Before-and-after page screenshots

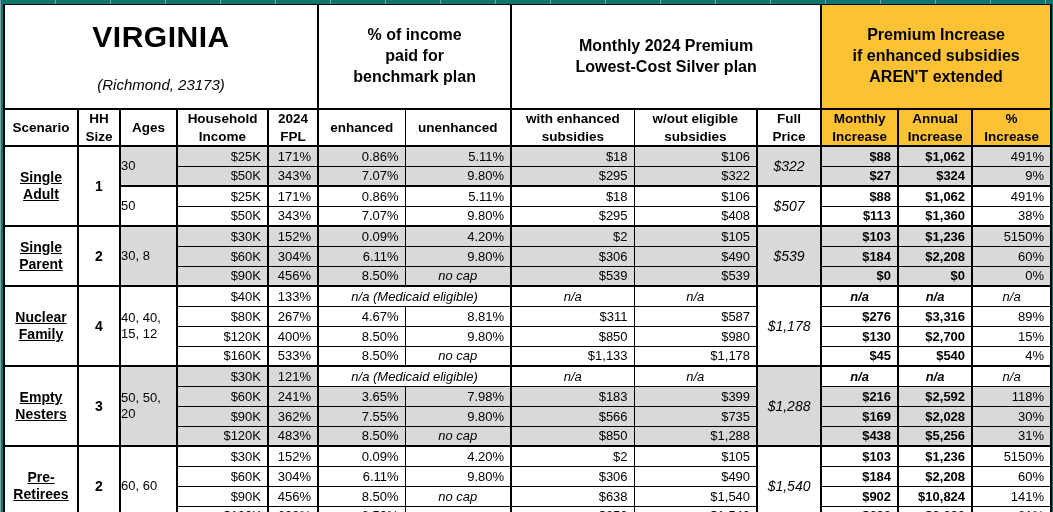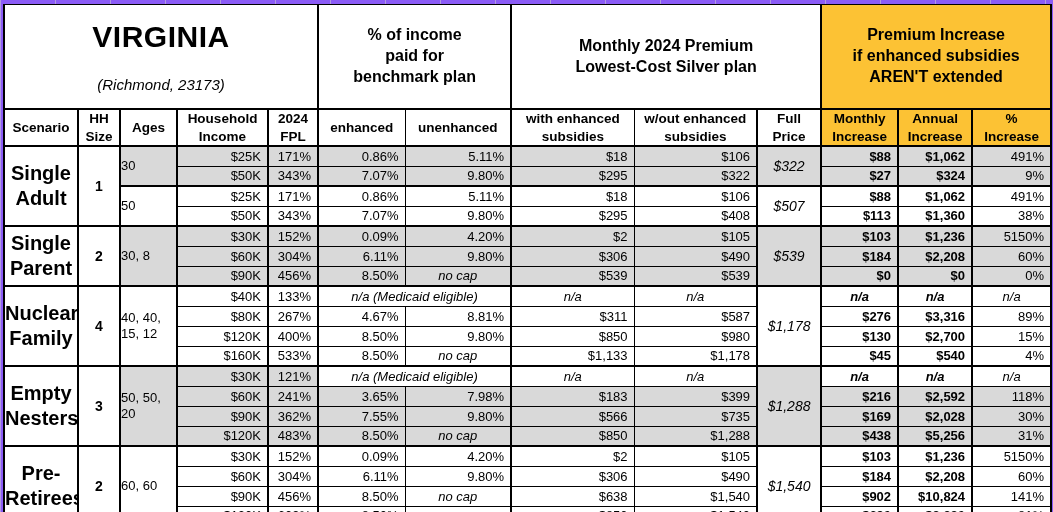--- a/index.html
+++ b/index.html
@@ -6,7 +6,7 @@
   .sheet{
     position:relative;
     width:1053px;height:512px;
-    background:#8b5cf6;
+    background:#0f766e;
     font-family:"Liberation Sans",sans-serif;
     overflow:hidden;
   }

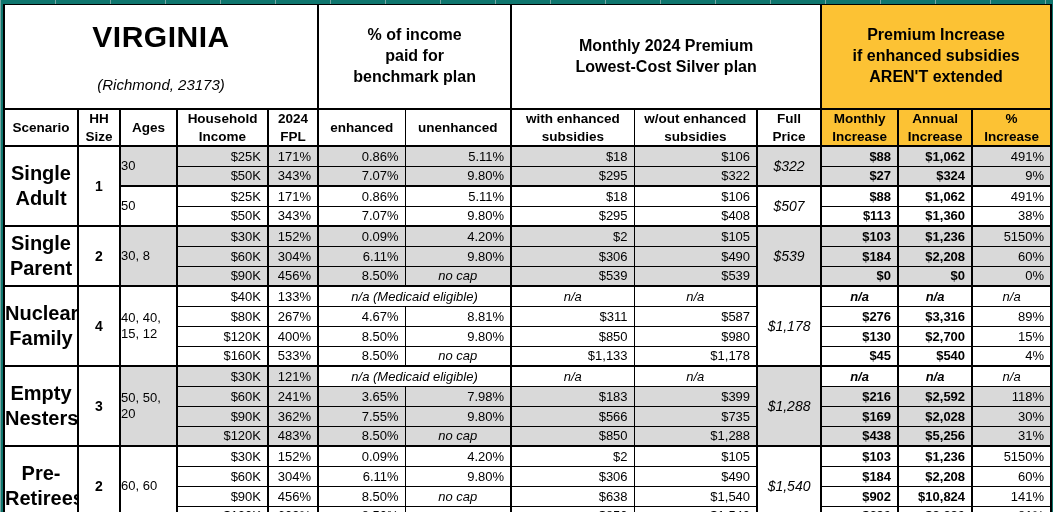--- a/index.html
+++ b/index.html
@@ -104,7 +104,7 @@
         <th class="colhead bb2 thinL">unenhanced</th>
         <th class="colhead bb2 thinR">with enhanced
 subsidies</th>
-        <th class="colhead bb2 thinL">w/out enhanced
+        <th class="colhead bb2 thinL">w/out eligible
 subsidies</th>
         <th class="colhead bb2">Full
 Price</th>

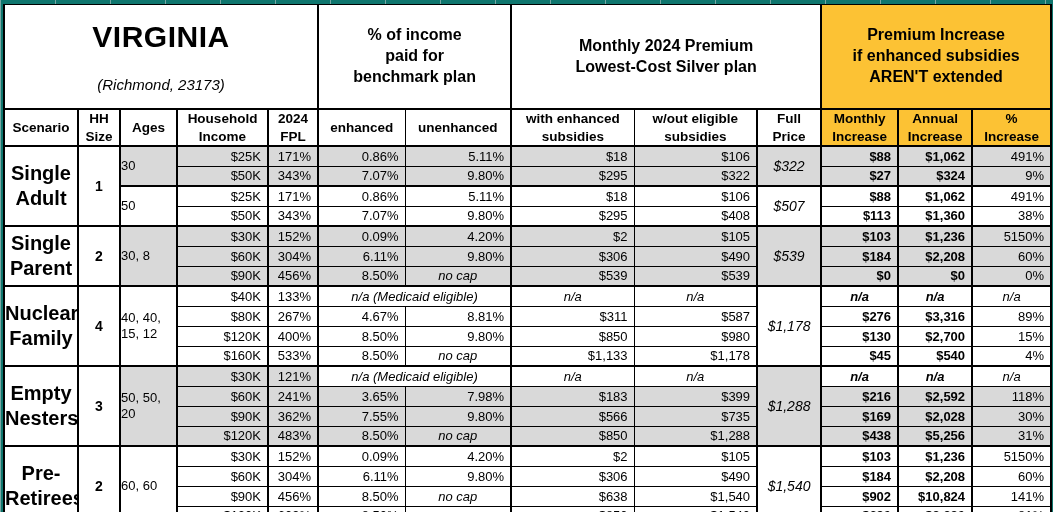--- a/index.html
+++ b/index.html
@@ -51,7 +51,7 @@
   .region-sub{font-size:15px;font-style:italic;font-weight:normal;margin-top:8px;}
   th.sec-title{font-size:16px;font-weight:bold;line-height:1.3;text-align:center;}
   th.colhead{font-size:13.5px;font-weight:bold;line-height:1.3;text-align:center;}
-  td.scen{font-weight:bold;font-size:20px;text-align:center;line-height:1.25;}
+  td.scen{font-weight:bold;font-size:14px;text-align:center;line-height:1.25;text-decoration:underline;}
   td.hh{font-weight:bold;font-size:14px;text-align:center;}
   td.ages{text-align:left;line-height:1.25;}
   td.fp{font-style:italic;text-align:center;font-size:14px;}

● **Task goal**:
Write only the number of lines in the entries that contain the word "bold".

● **Response to this exercise**:
5